Fred Chen wrote:

>Hal, Charles, I think this is an unavoidable part of the QTI or FIN debate.
>It seems that with QTI, you could only be entering white rabbit
>(magical-type) universes, not continue in probable ones.
>But in general I have a more fundamental objection (to quantum
> immortality).
>In QM, not all quantum states are possible for a given situation. For
>example, an electron orbiting a proton can only occupy certain energy
>states, not arbitrary ones. The energy states in between are forbidden; an
>electron cannot be measured and found to be in one of these forbidden
>states. So I do not see why immortality is allowed by QM from our universe
>if physical mechanisms generally ban it. Survival seems to me (and I guess
>most people) a forbidden state in the situations where death is certain.
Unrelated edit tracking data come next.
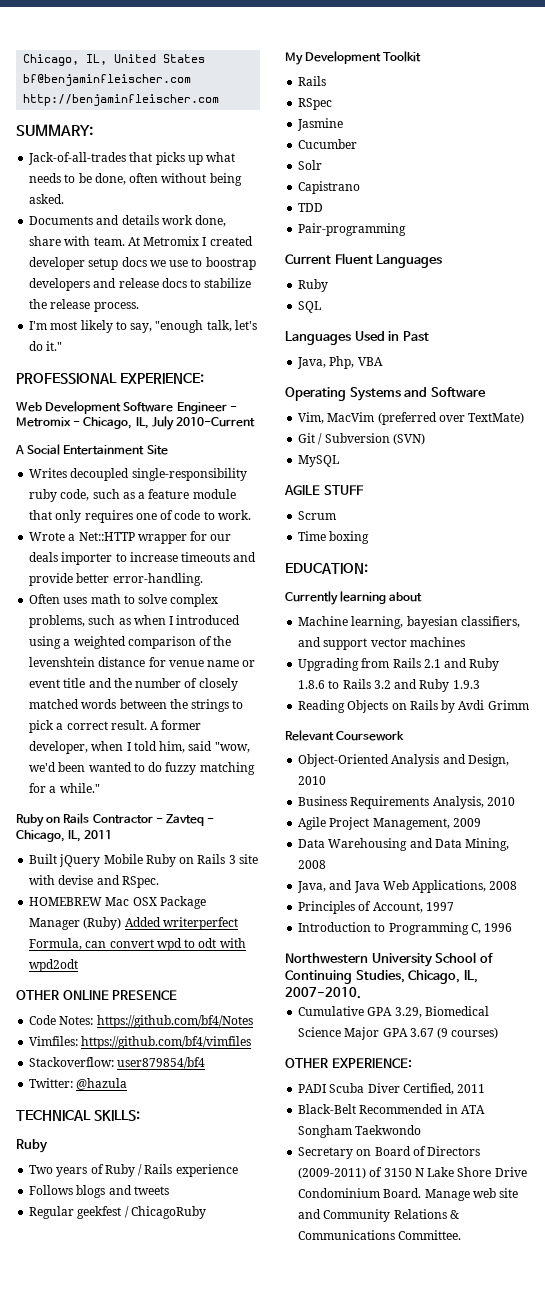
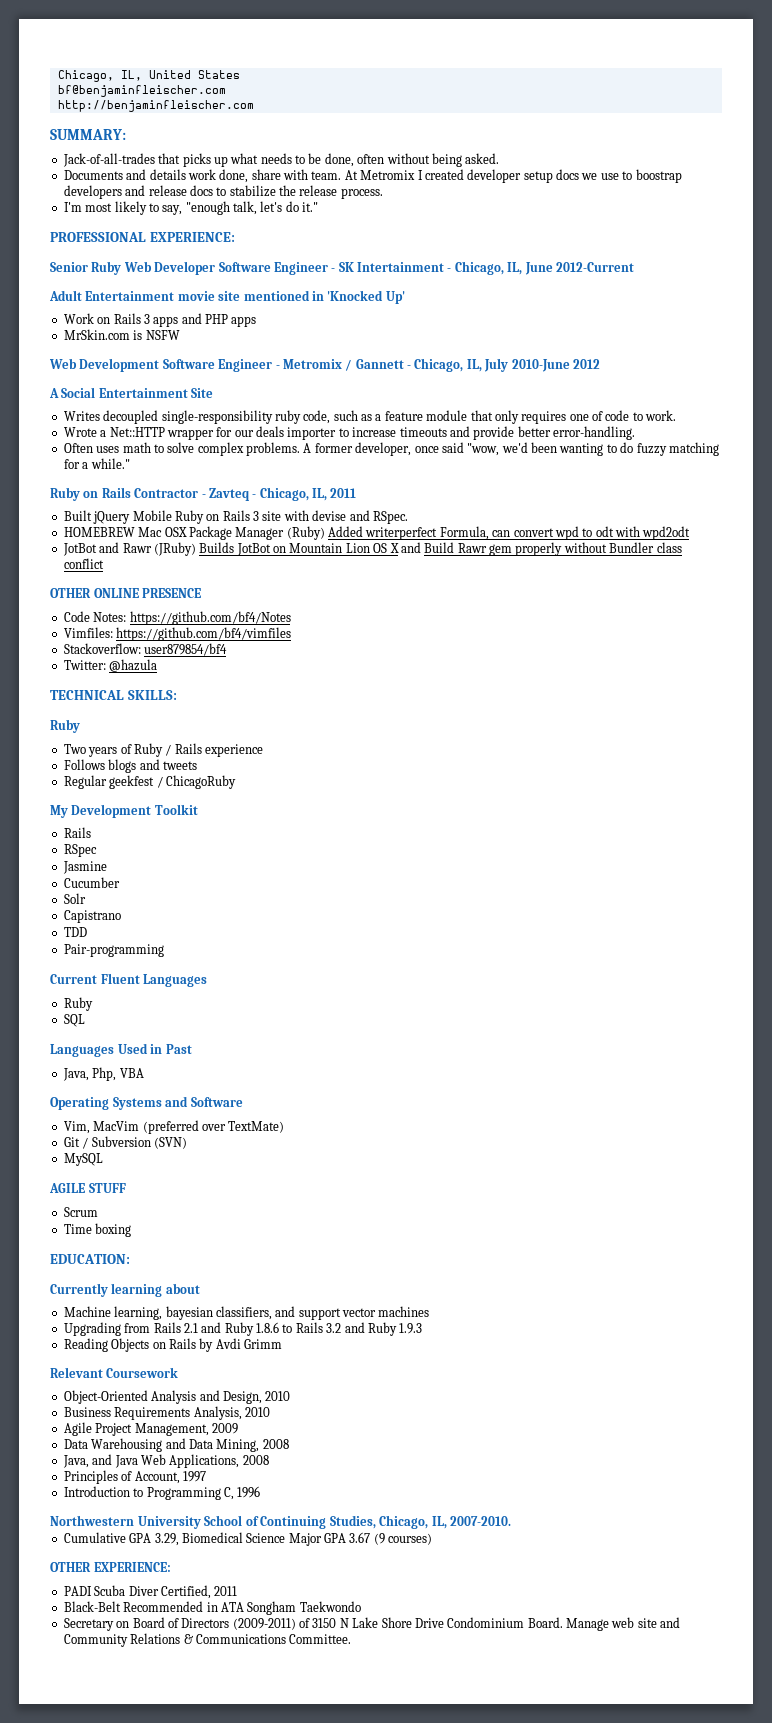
(204, 378) none -> [50,261,634,275] [49,290,405,304] [63,313,257,327] [63,329,180,340] // Senior Ruby Web Developer Software Engineer - SK Intertainment - Chicago, IL, June 2012-Current // Adult Entertainment movie site mentioned in 'Knocked Up' // Work on Rails 3 apps and PHP apps // MrSkin.com is NSFW
(71, 422) none -> [345,359,404,371] / Gannett
[176,417,256,427] 2010-Current -> [511,359,600,372] 2010-June 2012
[29,615,241,628] [29,636,232,649] [29,657,256,667] [29,678,238,691] [29,699,244,712] [29,720,202,733] [29,741,186,754] problems, such as when I introduced using a weighted comparison of the levenshtein distance for venue name or event title and the number of closely matched words between the strings to pick a correct result. A former developer, when I told him, -> [246,442,439,456] problems. A former developer, once
[88,762,132,772] wanted -> [559,443,604,456] wanting
(79, 965) none -> [62,542,682,556] [63,558,104,569] // JotBot and Rawr (JRuby) Builds JotBot on Mountain Lion OS X and Build Rawr gem properly without Bundler class conflict

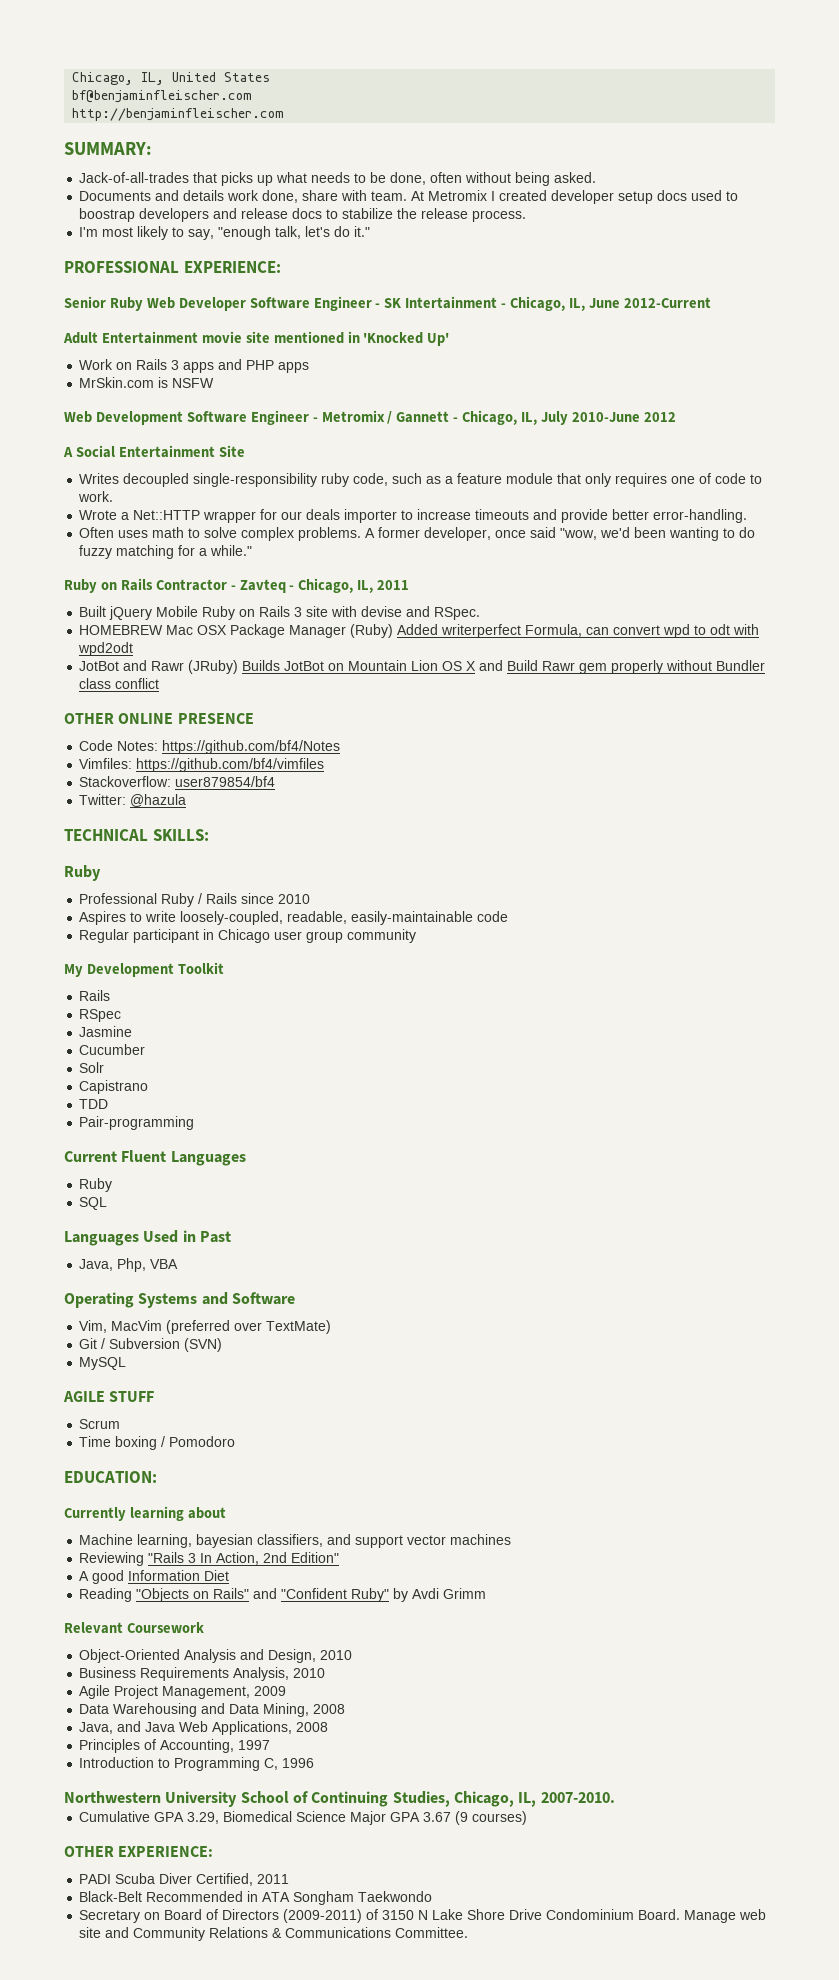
[581,173,619,180] we use -> [691,190,723,201] used
[63,743,263,757] [63,759,197,773] [63,775,236,789] Two years of Ruby / Rails experience // Follows blogs and tweets // Regular geekfest / ChicagoRuby -> [79,893,311,907] [79,911,509,925] [79,929,417,943] Professional Ruby / Rails since 2010 // Aspires to write loosely-coupled, readable, easily-maintainable code // Regular participant in Chicago user group community
(132, 1230) none -> [161,1436,236,1447] / Pomodoro
[63,1322,423,1336] [63,1338,196,1352] Upgrading from Rails 2.1 and Ruby 1.8.6 to Rails 3.2 and Ruby 1.9.3 // Reading Objects on Rails -> [79,1552,340,1566] [79,1570,230,1584] [79,1588,390,1602] Reviewing "Rails 3 In Action, 2nd Edition" // A good Information Diet // Reading "Objects on Rails" and "Confident Ruby"
[134,1471,180,1484] Account, -> [160,1739,235,1753] Accounting,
But all the QTI problem (or the COMP I problem) is there. QM shows 
that even by taking account the forbidden states, from the point of view
of the observer there are enough histories making hard to define a 
situation where death is certain. It is plausible that comp immortality
makes that death entails a deviation from normality, but you always find
yourself in the most "near" possible world such that you survive. 
Not really a happy thought *a priori*, but how to escape it?
Now comp is rich enough for allowing the consistency of jump between
type of normal world, amnesia bactracking, etc. The mortality question
is harder with comp than with QM, and with QM the solution would be 
provided the SE applied to the agonising: just intractable.
All the problem comes from the fact that although it is easy to
imagine situation where 3-death is very probable, it is not easy
at all to define a situation where 1-death is certain. Comp entails
big ignorance here.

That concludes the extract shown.